Store at -20ºC for one year. SBS3D™ Annexin V-mCherry (40X) and SBS3D™ SYTOX Green Staining Solution (100X) should be stored protected from light.

Precautions

• Repeated freeze-thaw cycles may reduce staining efficacy. To ensure optimal use, avoid repeated freeze-thaw cycles and consider aliquoting after the first thaw for storage.
• Cell spheroids may deform or disperse under external forces. Perform PBS washing and liquid changes gently to avoid damaging or dispersing 3D cell spheroids.

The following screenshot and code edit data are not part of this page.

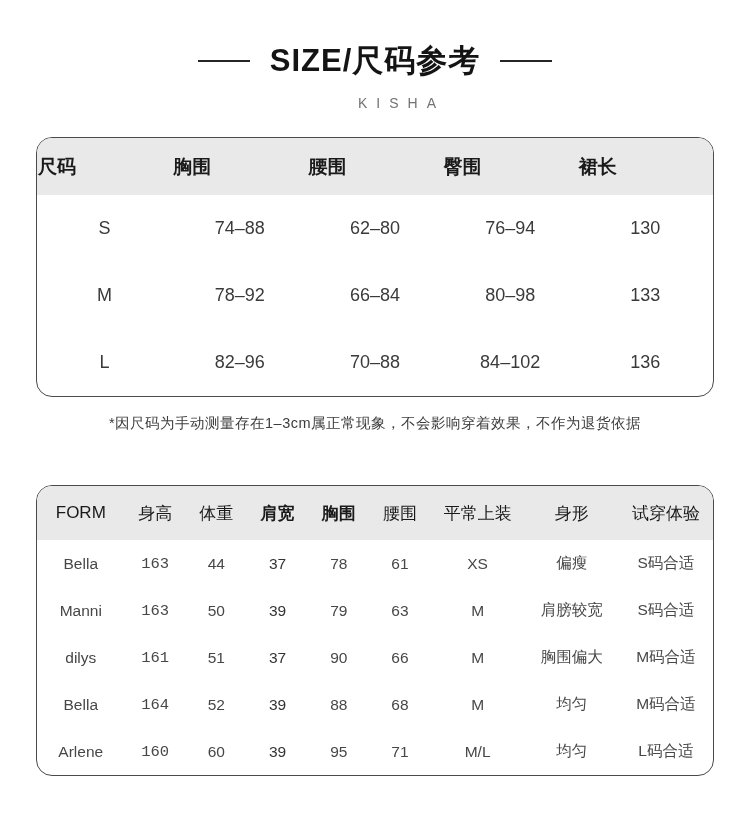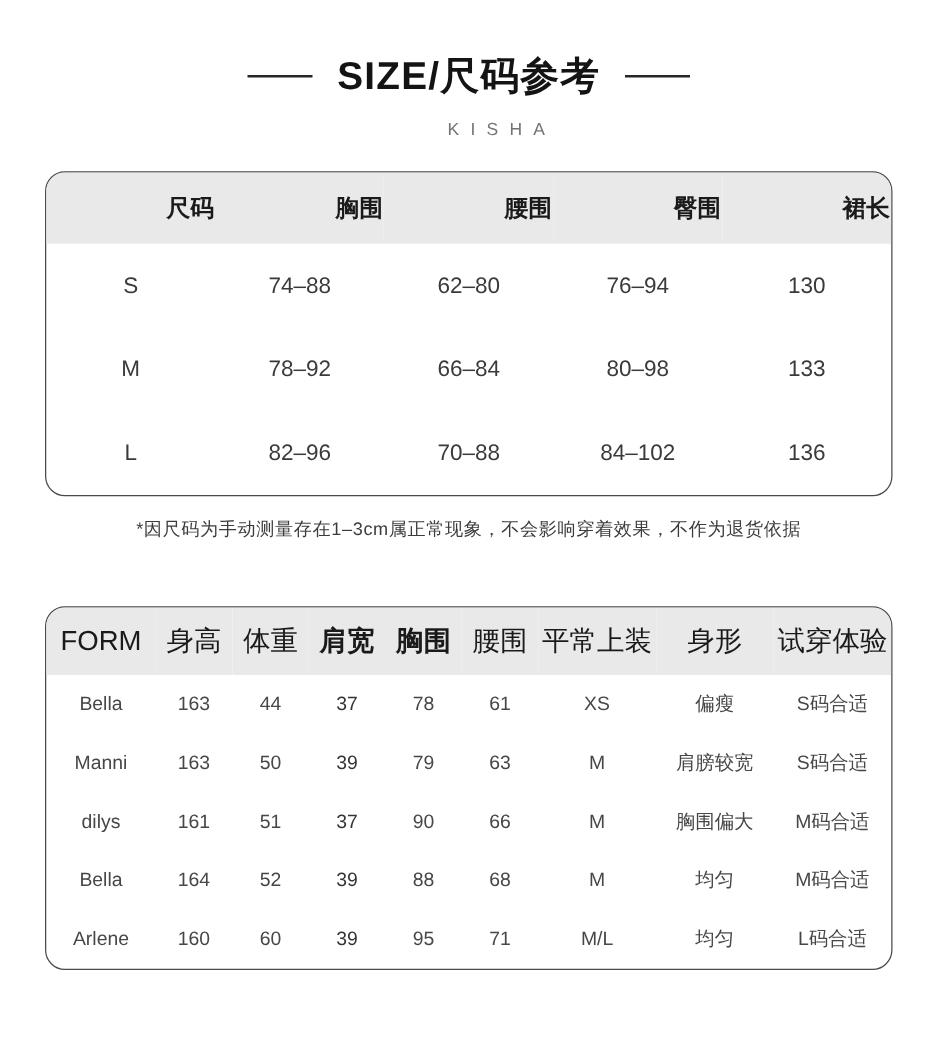"尺码" #size-table th { text-align: right -> left }
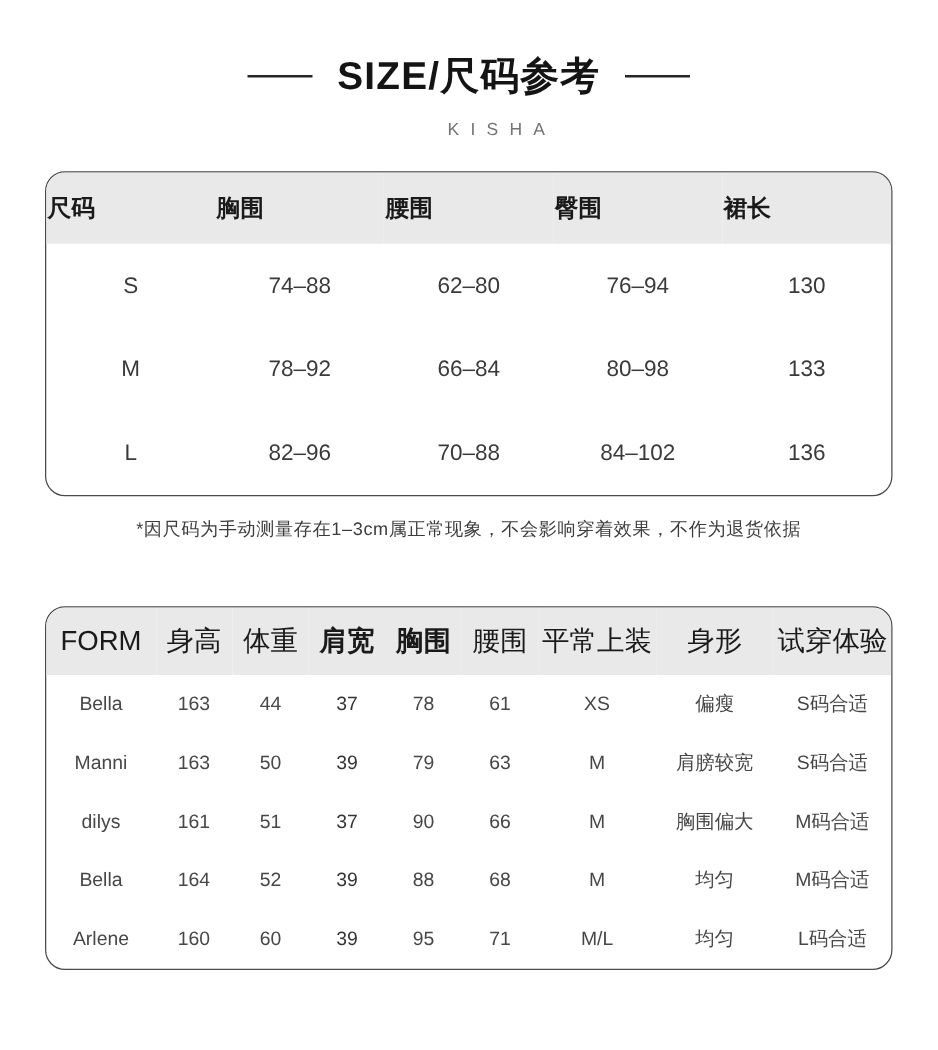"FORM" #fit-table thead th { font-size: 22px -> 17px }
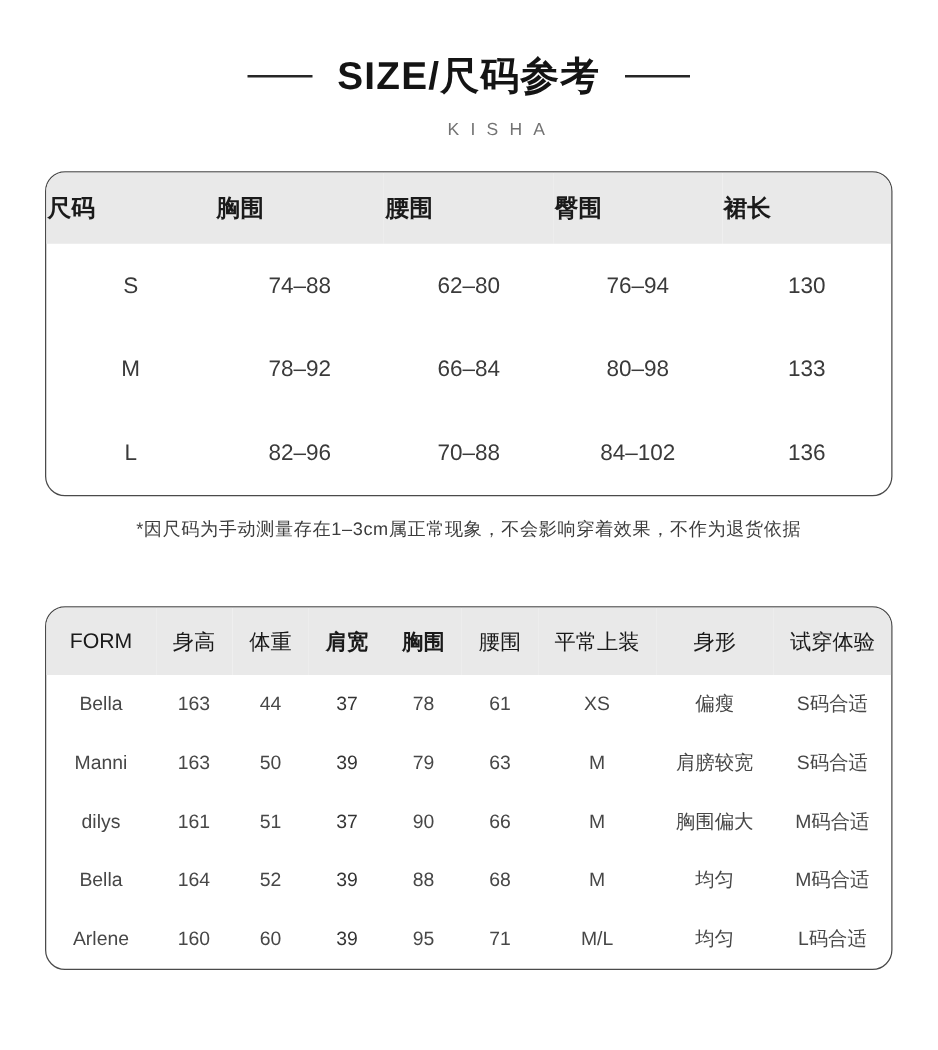"身高" #fit-table th:nth-child(2), #fit-table td:nth-child(2) { font-family: none -> Liberation Mono, monospace }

• Different types of cell spheroids may have varying tolerances to apoptosis or necrosis inducers. After inducing apoptosis or necrosis in 3D cell spheroids, their morphology may change. Observe the cell spheroid morphology under a microscope before staining and consider selecting more intact cell spheroids for staining analysis.
• If bacterial or fungal contamination is present, it may severely affect detection results.
• Staining should be performed promptly as prolonged time may lead to an increase in apoptotic or necrotic cells.
• Fluorescent substances are prone to quenching. Minimize observation time during fluorescence observation and store and handle samples protected from light.
• If trypsin was used during cell collection, ensure to remove residual trypsin, as it may digest and degrade SBS3D™ Annexin V-mCherry, leading to staining failure.
• This product is intended for scientific research use by professionals only and is not for clinical diagnosis or treatment, food, or drugs. Do not store in residential areas.
• For your safety and health, wear a lab coat and disposable gloves while handling.